The things written below are straight out of my journal, without much editing. For some reason or the other I was really angry and frustrated and sad about everything. You can probably see that down below. I don't really know why I'm posting this on the internet, but call this a gut feeling. Who knows maybe someone might resonate with it. So enjoy my nihilism and teenage angst at it's peak.

A lot of the time when I'm home I tend to hate myself, I become lazy, unproductive, I feel like I've going back to my old habits I've worked so hard to get rid of. Rotting away in my bed watching stuff on my phone doesn't seem as bad and that freaks me out I suppose. I can't help but look around and hate everything for the way it is. Sometimes I'll look at people and I just can't understand anything. How can these people go about their lives knowing that in the end it will amount to nothing. How can they be okay with their own insignificance? It gets worse when I talk with older people. How can they stare at reality and choose to be content with their own lives, how can they choose too just settle down and be okay with everything. How can they be so peaceful and happy? How dare they? Are they fucking blind?

Deep down the hatred arises from jealousy I believe. I'm jealous of their happiness, their ability to accept the nature of reality and the idea of their own mortality. Despite all the hopelessness and death looming over their heads people seem happy. They laugh around with friends, they are kind to one another. These actions seem to come from their instinct and it seems like it has this sense of purity to them I suppose. Some times I feel like I can never be like that for I can never look away from all the horror. Who knows, maybe ignorance truly is bliss.

I feel as if everything I say and do is to build this sort of mask, this version of who I want to be.
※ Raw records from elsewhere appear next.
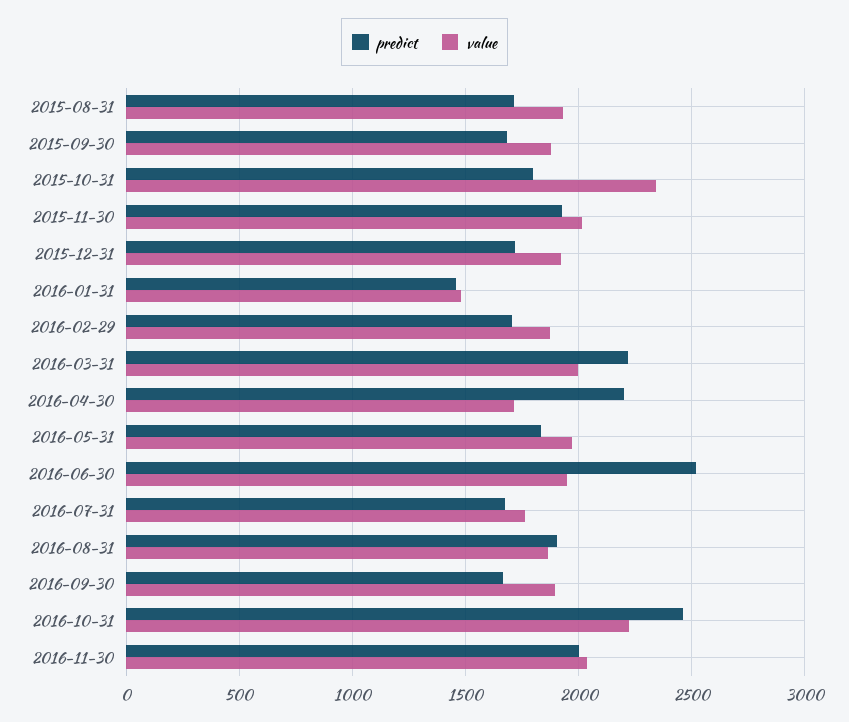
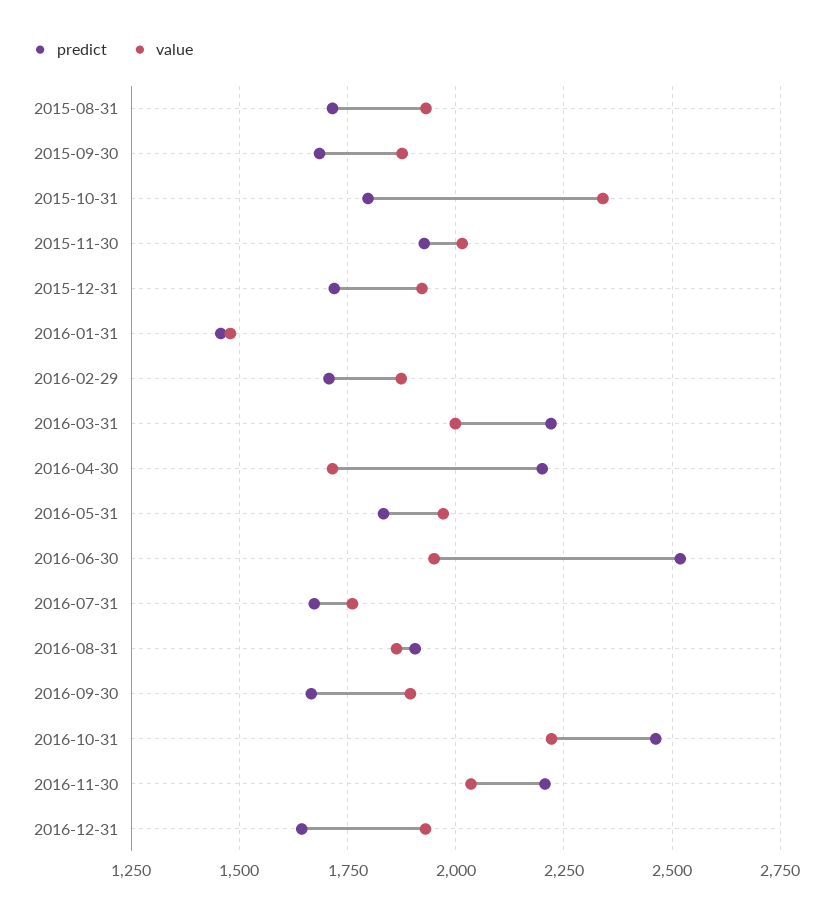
predict, 2016-11-30: 2000 -> 2200
predict, 2016-12-31: none -> 1650
value, 2016-12-31: none -> 1925

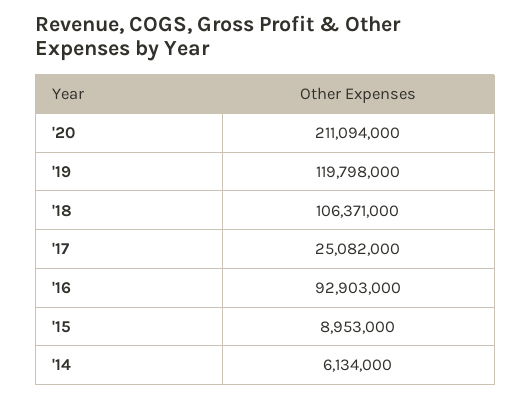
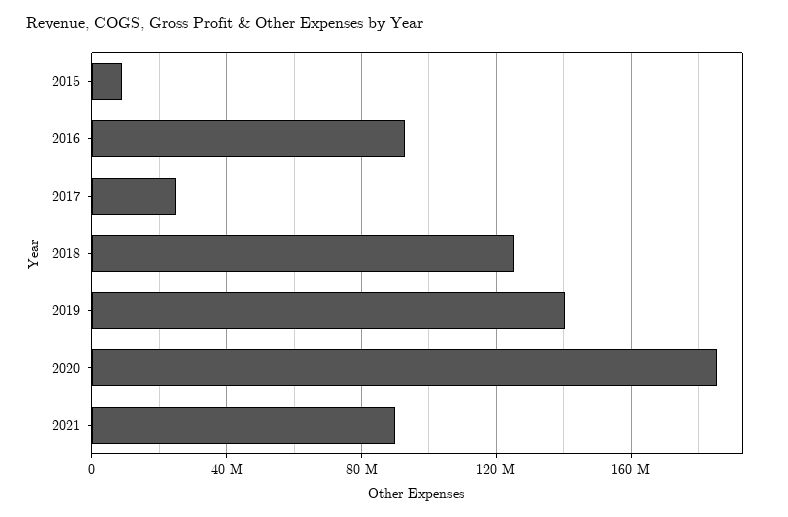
'20: 211094000 -> 185000000
'19: 119798000 -> 140000000
'18: 106371000 -> 125000000
'14: 6134000 -> none
2021: none -> 90000000

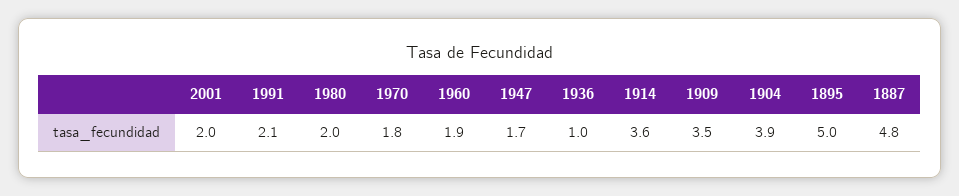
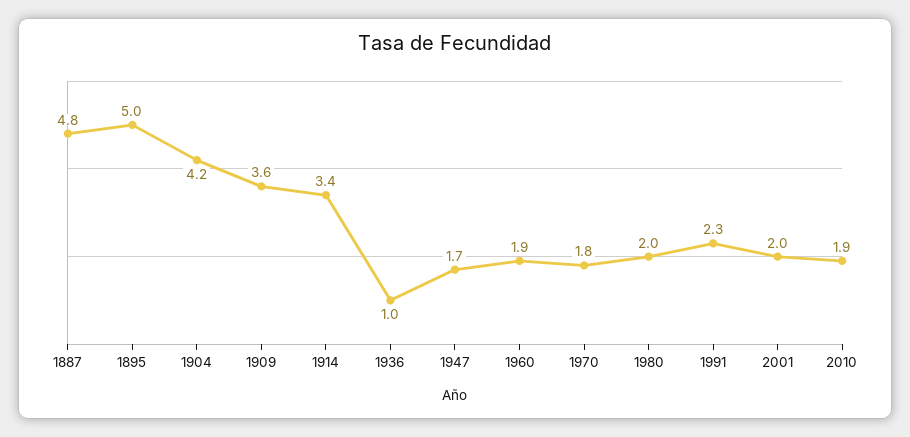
1991: 2.1 -> 2.3
1914: 3.6 -> 3.4
1909: 3.5 -> 3.6
1904: 3.9 -> 4.2
2010: none -> 1.9

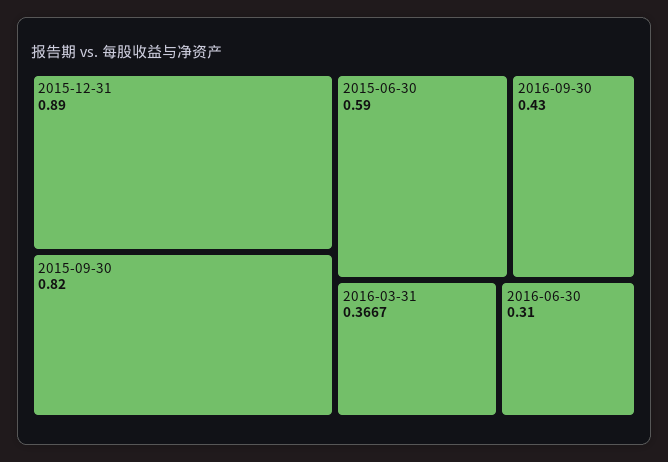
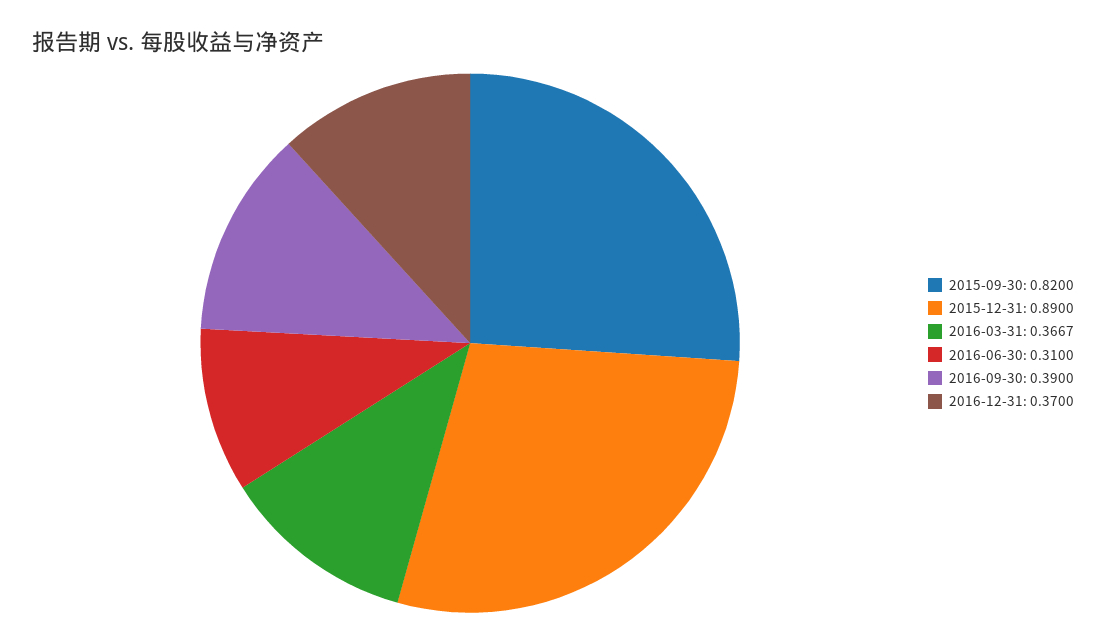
2015-06-30: 0.59 -> none
2016-09-30: 0.43 -> 0.39
2016-12-31: none -> 0.37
Beneath the mask is this endless stream of hatred towards reality itself. In the end I'm just a child terrified of his own insignificance. Everything I do is this desperate attempt to find meaning. Why the fuck am I here only to die and to be forgotten eventually in the end. Why does everything exist only to be destroyed one day. I just can't seem to wrap my head around any of these things. Sometimes I think all of this is just a phase. It's some teenage angst bullshit but I feel like the frustrations seem very justified.

Why would something so important like the meaning and purpose of existence seem so unexplainable by logic and reason. Sure there are many religions and many philosophies that try to decipher these things. To me all of them seem like this facade to turn people away from reality. Honestly at this point the fact that there are so many of them means no one really knows anything. I simply can't seem to understand or come to terms with the idea of death. I just can't seem to understand or imagine what it would be like to stop existing, to lose consciousness. It's like sleep but everything is turned off for real this time.

If the universe will cease to exist one day. It would be like we weren't even born. Why does all of it feel like this sick and twisted joke. Sometimes when I really think about it I feel like this is the reason why I'm so obsessed with making art. If I can create something out of my mind, out of my consciousness that makes other people feel something, its as if my consciousness is living through them. In other words it's my futile attempt at immortality.